The Vostochny Cosmodrome was long plagued with delays and corruption, and even after finally being completed after the personal intervention of Vladimir Putin, has struggled to ramp up to where it can start actually relieving Baikonur Cosmodrome.  The Angara rocket that was planned to fly from there has been plagued by its own delays, and so it was inaugurated with Soyuz 2.  That inaugural flight, on April 28, 2016, successfully carried a gamma-ray space telescope dubbed Mikhailo Lomonosov, while the dropped boosters from the Soyuz fell on Russian territory and were retrieved for engineering analysis.  But there were no further flights until November 28 of last year, and that one ended in an embarrassing failure: a Meteor-M weather satellite was lost because the Fregat upper stage had been programmed with a course that would have made sense from Baikonur Cosmodrome, but which left it fatally short of velocity when climbing from Vostochny, which is higher latitude.
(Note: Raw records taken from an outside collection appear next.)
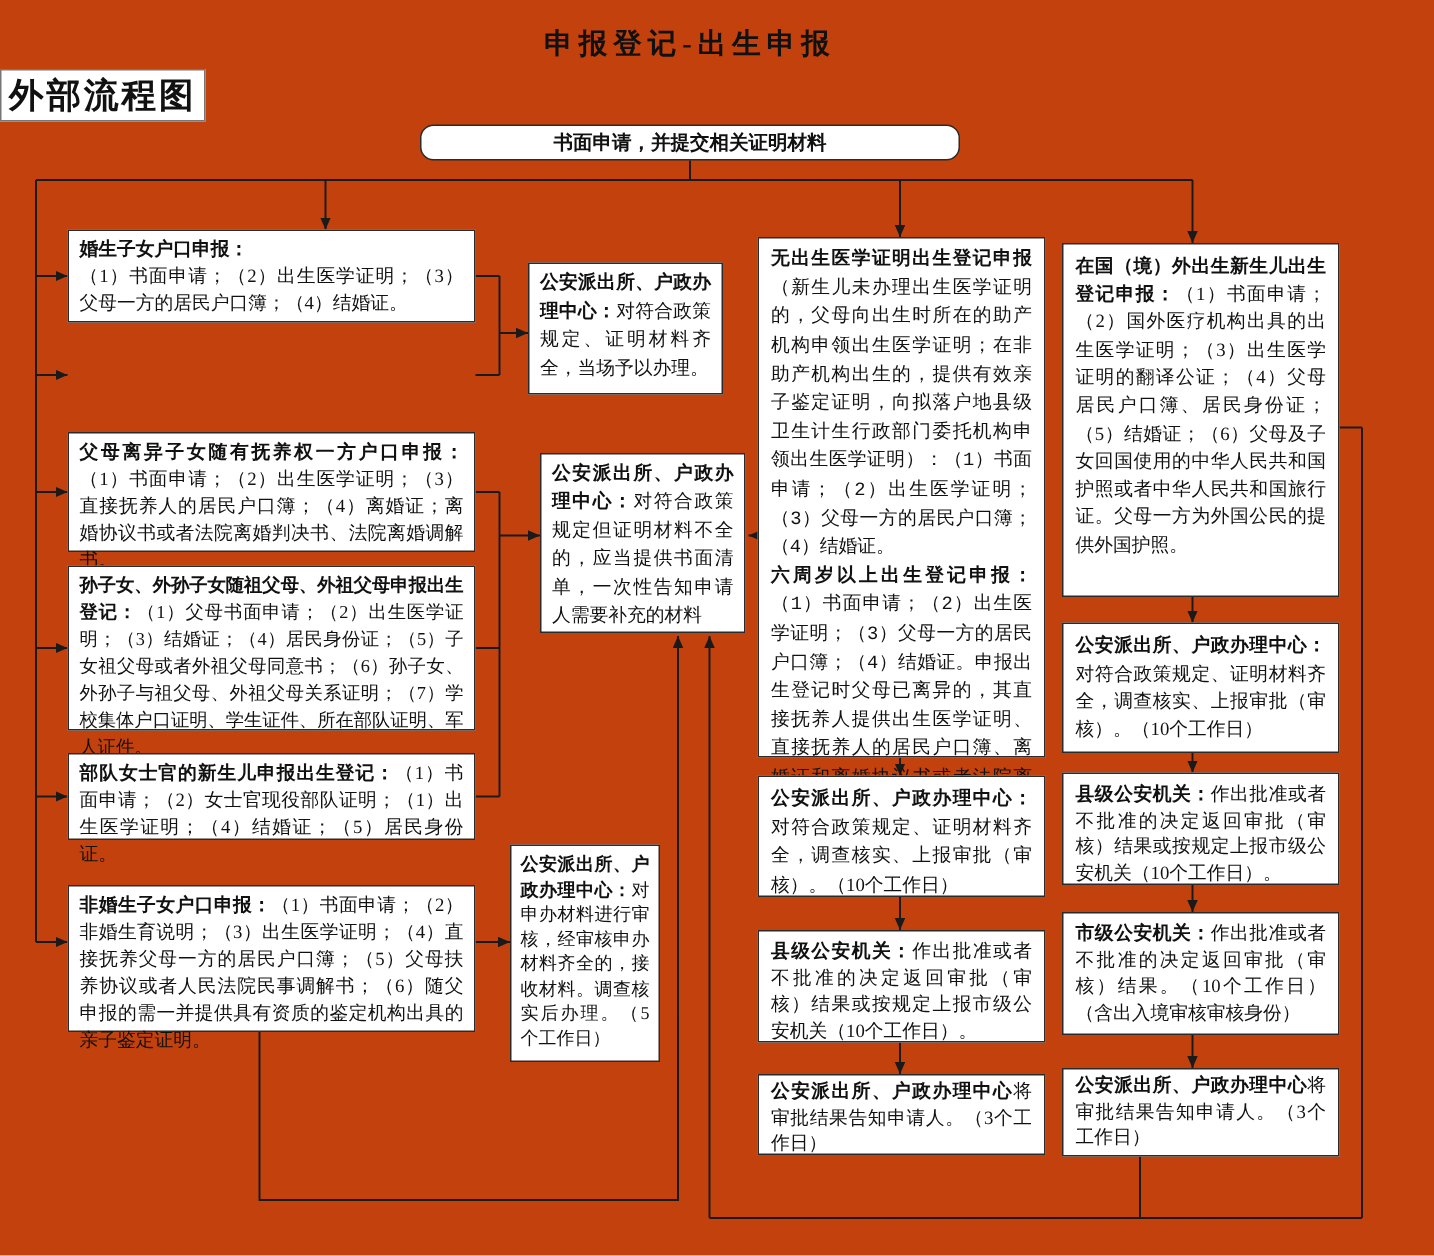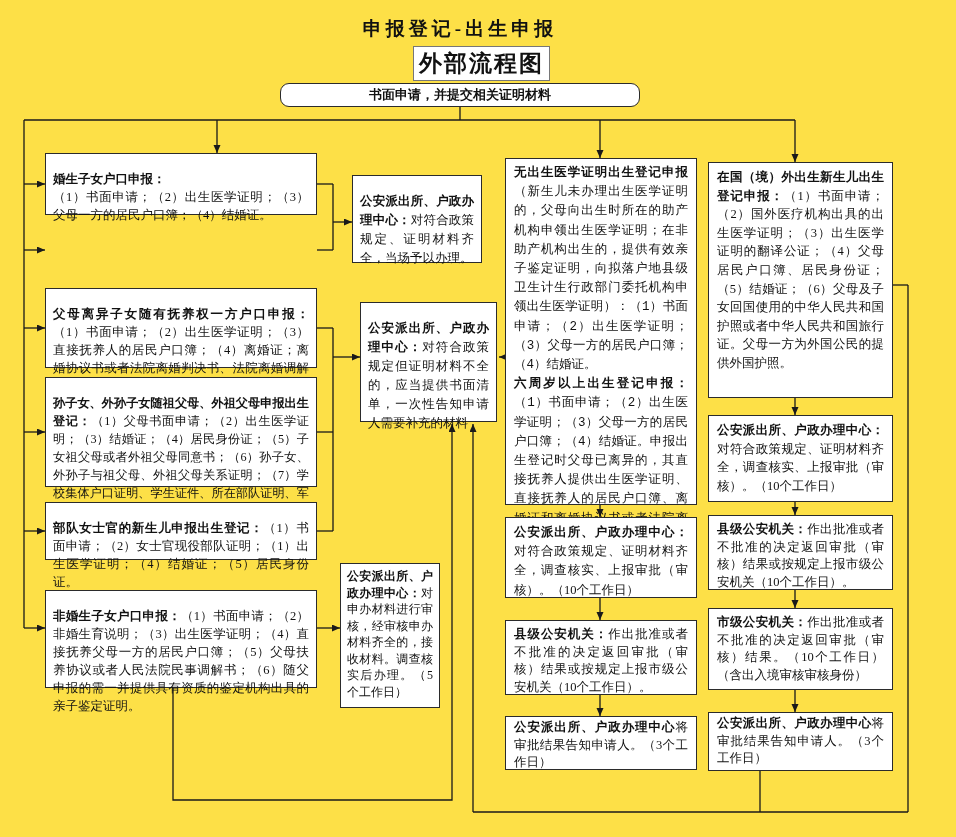--- a/index.html
+++ b/index.html
@@ -1,41 +1,41 @@
 <!DOCTYPE html>
 <html><head>
 <meta charset="utf-8">
 <style>
   * { box-sizing: border-box; }
   html,body { margin:0; padding:0; background:#ffffff; }
   .page {
     position: relative;
     width: 956px; height: 837px;
-    background: #fde047;
+    background: #c2410c;
     font-family: "Liberation Serif", "DejaVu Serif", serif;
     color: #111;
     overflow: hidden;
   }
   .wires { position:absolute; left:0; top:0; z-index:0; }
   .doc-title {
     position:absolute; left:0; top:16px; width:920px;
     text-align:center; font-size:19px; font-weight:bold; letter-spacing:4px;
     z-index:1;
   }
-  .doc-subtitle-wrap { position:absolute; left:0; top:46px; width:920px; text-align:center; z-index:1;padding-left:43px; }
+  .doc-subtitle-wrap { position:absolute; left:0; top:46px; width:920px; z-index:1; }
   .doc-subtitle {
     display:inline-block;
     font-family:"Liberation Sans","DejaVu Sans",sans-serif;
     font-size:23px; font-weight:bold; letter-spacing:2px;
     border:1.5px solid #777; padding:1px 5px; background:#fff;
   }
   .box {
     position:absolute; z-index:1;
     border:1.4px solid #2b2b2b; background:#fff;
-    padding:16px 7px;
+    padding:3px 7px;
     font-size:12.5px; line-height:18px;
     text-align:justify; text-justify:inter-ideograph;
   }
   .box b { font-weight:bold; }
   .block-title { display:block; }
   .startbox {
     border-radius:9px; text-align:center; font-weight:bold;
     font-size:13px; line-height:17px; padding:2px 16px;
   }
   .mid { line-height:19px; }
But Vostochny this week made an important step past that with the successful launch of eleven satellites aboard a Soyuz 2 rocket with a correctly programmed Fregat upper stage.  The primary payloads were Kanopus-V3 and Kanopus-V4, disaster monitoring satellites for the Russian government, and there were also 9 nanosatellites from Germany and the US.  These include four more Lemurs for Spire Global, which saw two other launches on completely different vehicles over the last three weeks (including the Electron launch), four experimental inter-satellite communications satellites from the University of Berlin, and D-Star One Phoenix from German Orbital Systems (Berlin) and iSky Technology (Czechia).  D-Star One Phoenix replaces the original D-Star One, which was lost aboard the last launch out of Vostochny.  This illustrates one of the great advantages of nanosatellites — they are so small and relatively inexpensive that replacements can often be obtained quickly.